Roomates a.k.a. Hayley is learning to not be selfish

My sister brought a jar of peanut butter from the USA. Bet received some peanut butter individual servings in a package from her mom. I've been using my peanut butter. So has Bet. 

This has been driving me crazy because I'm really bad at sharing.

I want to say to Bet, "Since you have your own peanut butter, do you mind not using mine?" Like not said in a snarky way or anything. Just calm and reasonable. I'm sure she'd understand. If she didn't have any peanut butter of course I would share mine. But she does have her own, so I'm sure it's equitable to ask her to use hers instead of mine. 

But I'm too afraid. I think I'm being petty. It's just peanut butter, right? I should share, right? Who cares if she has her own. My stuff should be her stuff, right? I shouldn't be so selfish.

I've had a roommate for almost my whole life. But I'm realizing how different it is to have a roommate who isn't related to you. I'm not as confrontational. I'm more intentional about letting things go. Sure, I would pick my battles with Maggie and Sarah. It got to the point where I stopped bugging them about taking their hair out of the drain and just did it myself. It ceased to annoy me.

So how do I get to this point where Bet eating my peanut butter ceases to annoy me?

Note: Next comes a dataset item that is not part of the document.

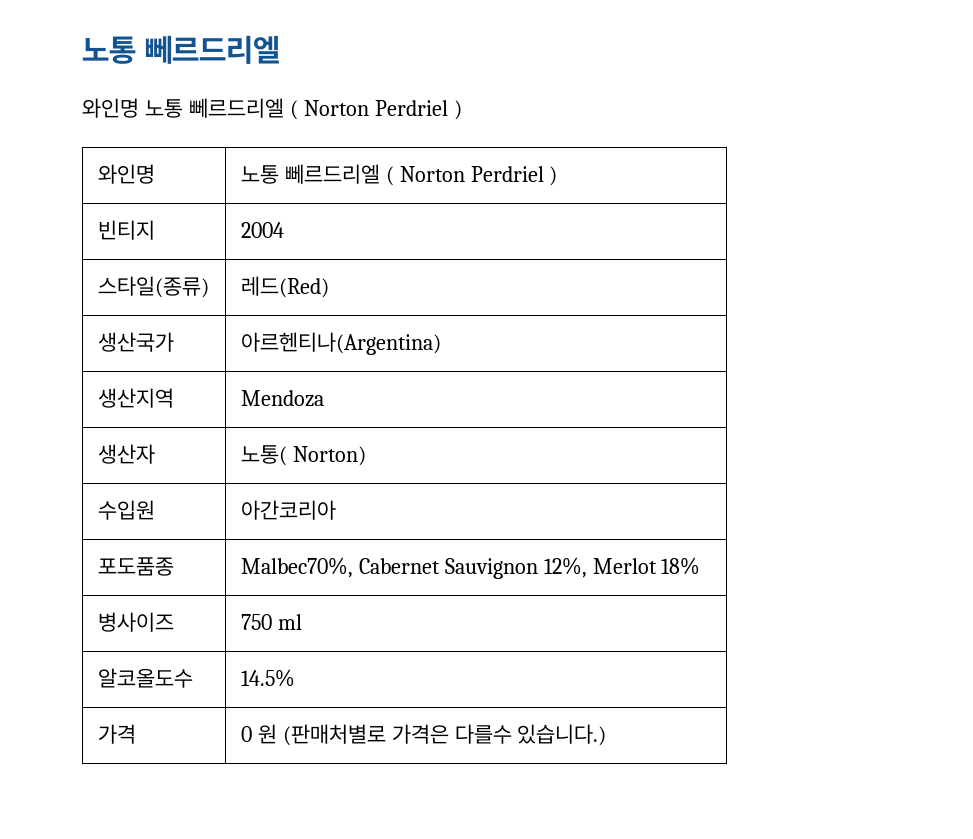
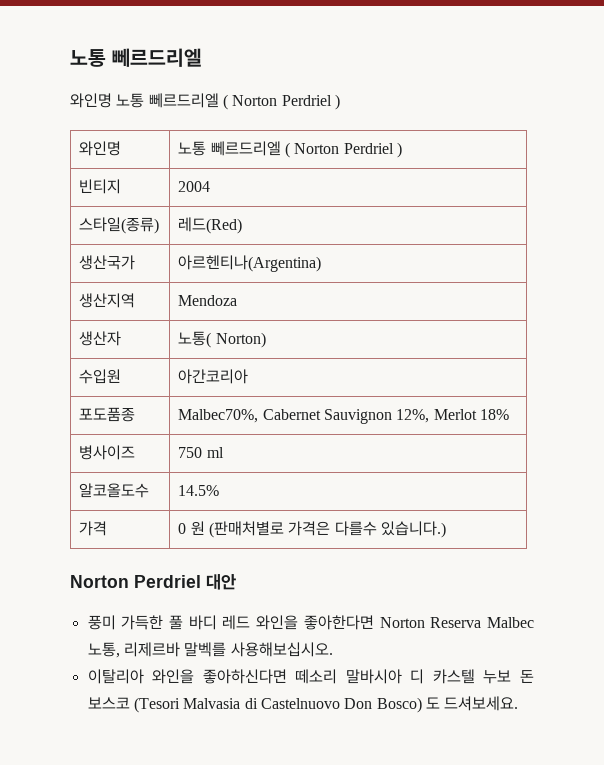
+ Norton Perdriel 대안
+ 풍미 가득한 풀 바디 레드 와인을 좋아한다면 Norton Reserva Malbec 노통, 리제르바 말벡를 사용해보십시오.
+ 이탈리아 와인을 좋아하신다면 떼소리 말바시아 디 카스텔 누보 돈 보스코 (Tesori Malvasia di Castelnuovo Don Bosco) 도 드셔보세요.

Actually, it's likely the peanut butter will be gone before I get to this point. Maybe this is the real reason this is bothering me so much. I mean, I was annoyed from the moment I opened the peanut butter four weeks ago, but my irritation is coming to a head now only because 1) I just remembered she had her own peanut butter, and 2) my peanut butter is almost gone. Good-bye sweet peanut butter.

Gotta stop being selfish! Must stop! Sharing is caring!

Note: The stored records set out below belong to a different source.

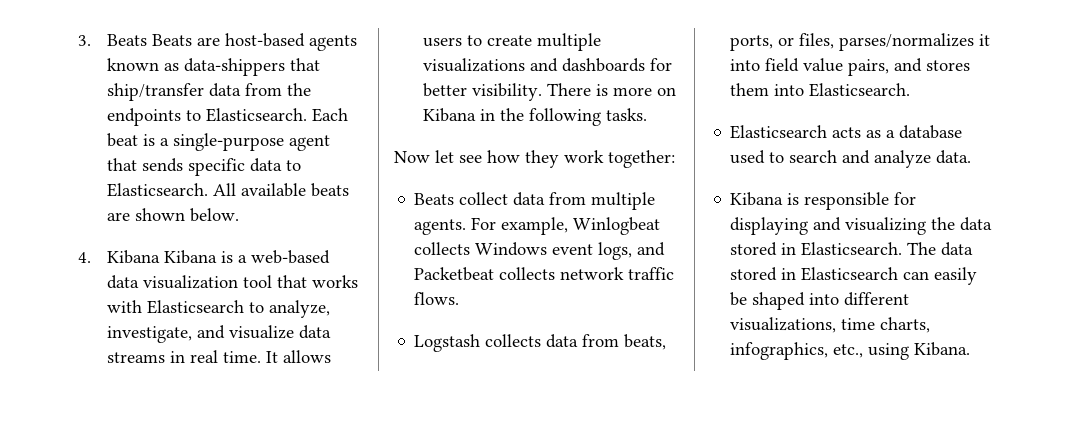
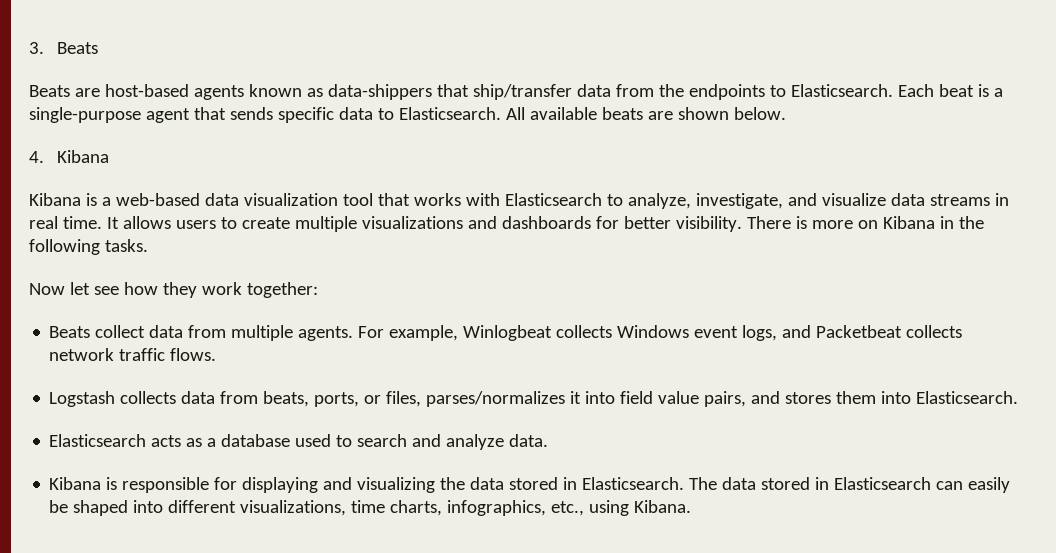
- 3. Beats Beats are host-based agents known as data-shippers that ship/transfer data from the endpoints to Elasticsearch.
+ 3. Beats
+ Beats are host-based agents known as data-shippers that ship/transfer data from the endpoints to Elasticsearch.
- 4. Kibana Kibana is a web-based data visualization tool that works with Elasticsearch to analyze, investigate, and visualize data streams in real time.
+ 4. Kibana
+ Kibana is a web-based data visualization tool that works with Elasticsearch to analyze, investigate, and visualize data streams in real time.

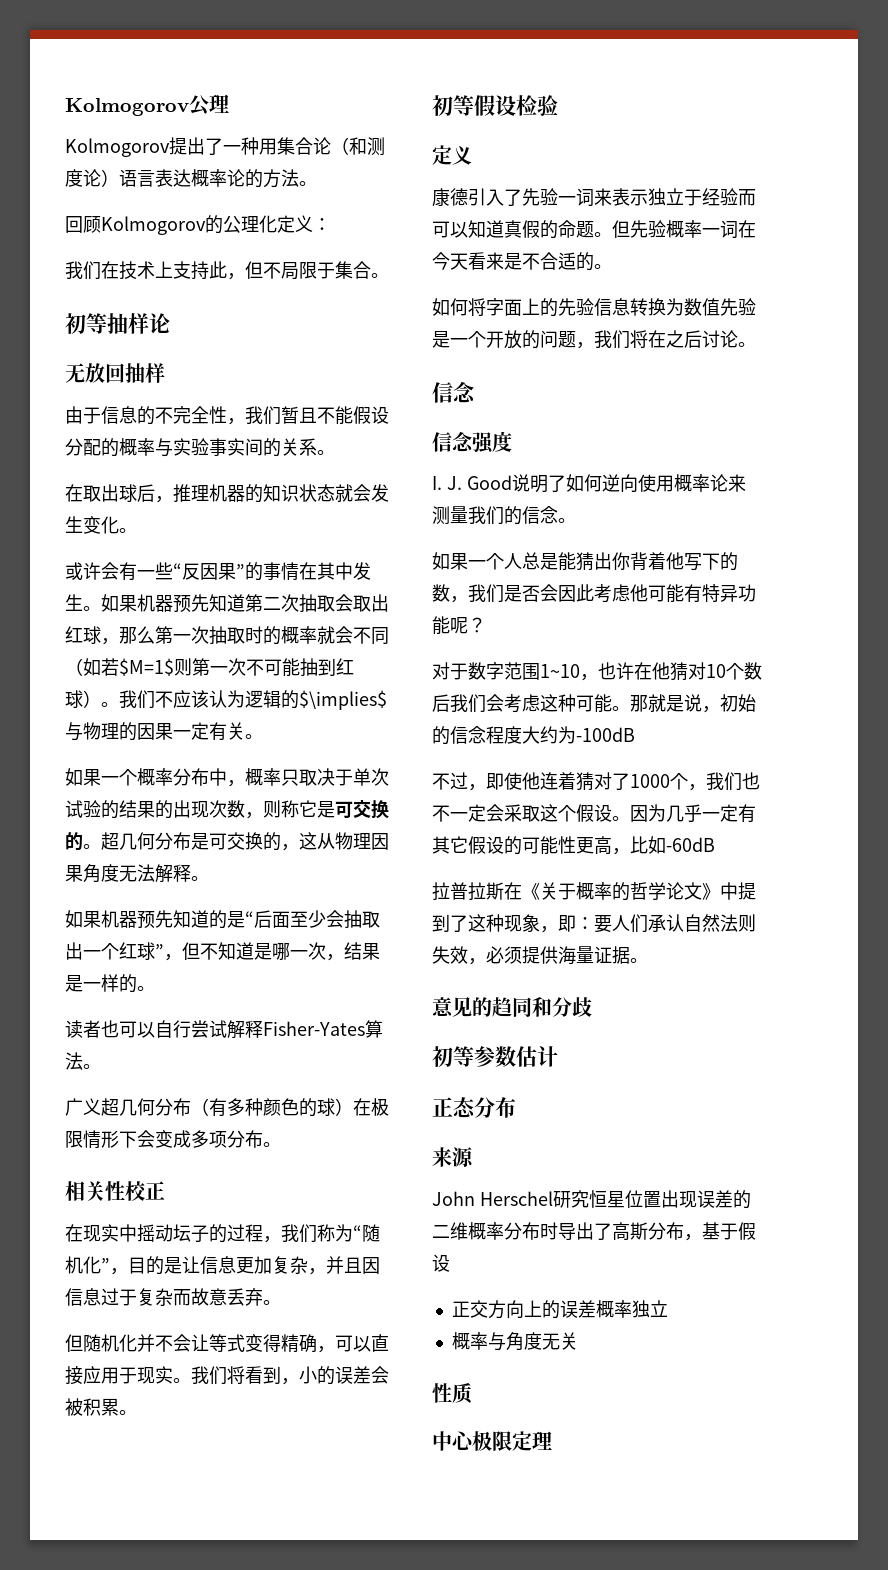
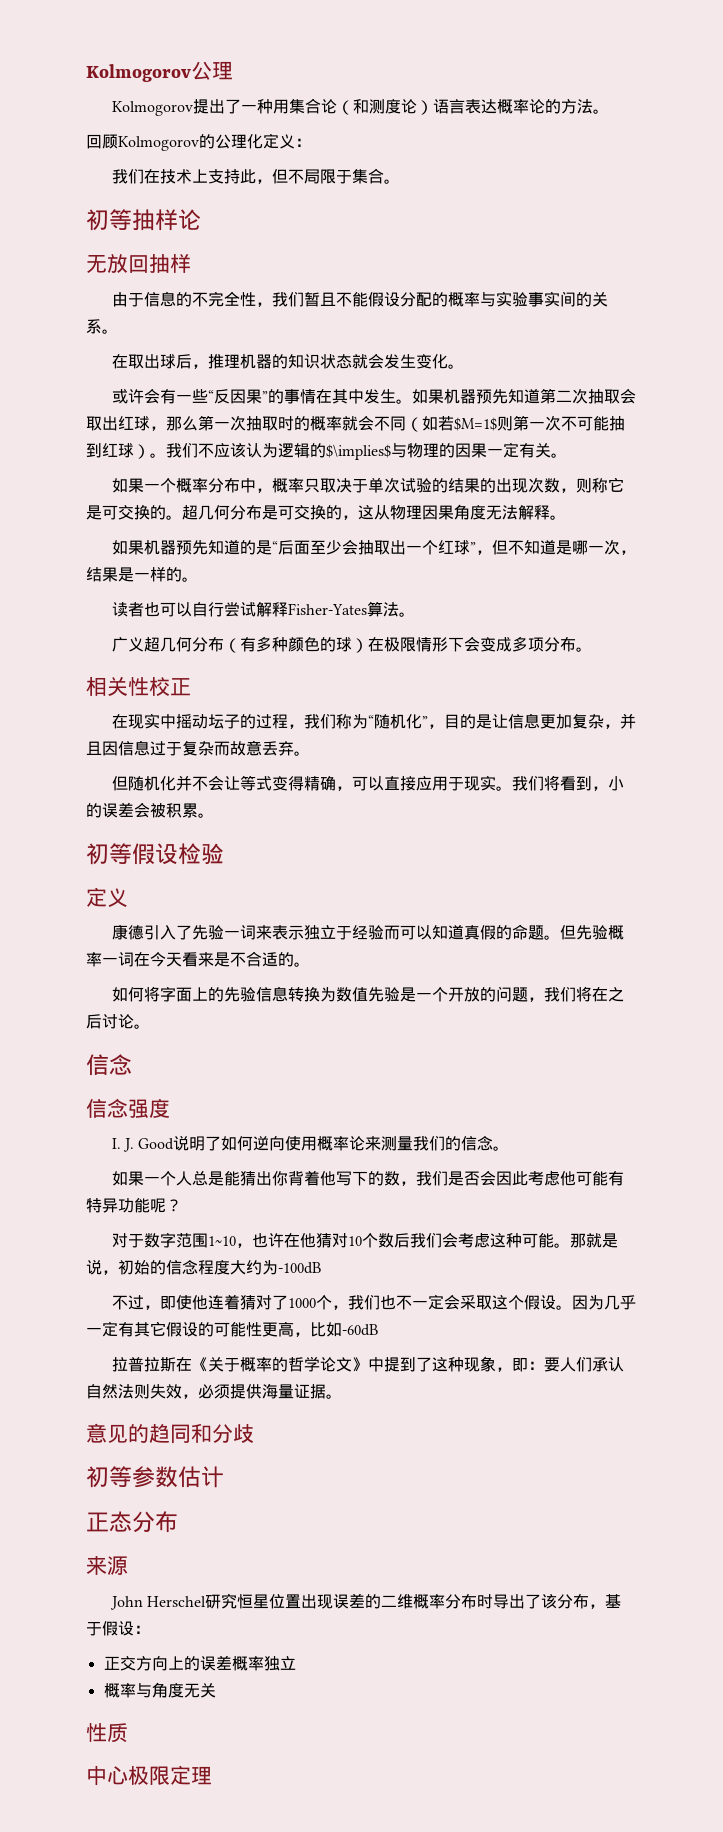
- John Herschel研究恒星位置出现误差的二维概率分布时导出了高斯分布，基于假设
+ John Herschel研究恒星位置出现误差的二维概率分布时导出了该分布，基于假设：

This is the blessing of roommates. You know? They show you how many areas you have to grow in. Bet and I have a lot of fun. We have our nights in and our inside jokes. And we have our fights over the proper vernacular use of the word "bookbag" and whether marijuana should be decriminalized. We've never openly argued, but we have our moments of skirting silence. The rough parts of our personalities and our character rub up against each other, and while this doesn't always cause friction it alerts us to our defects. This peanut butter thing may be a petty and silly example, but it shows me how I don't want my soul to stay the same!


This is one of the reasons I came here, to be transformed and made more like Jesus by doing something difficult. Living with others is difficult. But for the soul that doesn't want to stay the same it hurts so good. 

And fingers crossed we can find peanut butter at an imports store. ;)

Friday, September 27, 2013

Making friends

We have a pretty basic outreach model. It's making friends. Group affiliations, beliefs and persuasions, genuine community, it all flows and develops along relational networks. There's like a whole lesson about it in Perspectives. Outreach is relationship building, and showing love and loyalty towards others builds trust and credibility while demonstrating the same regard that was given to us.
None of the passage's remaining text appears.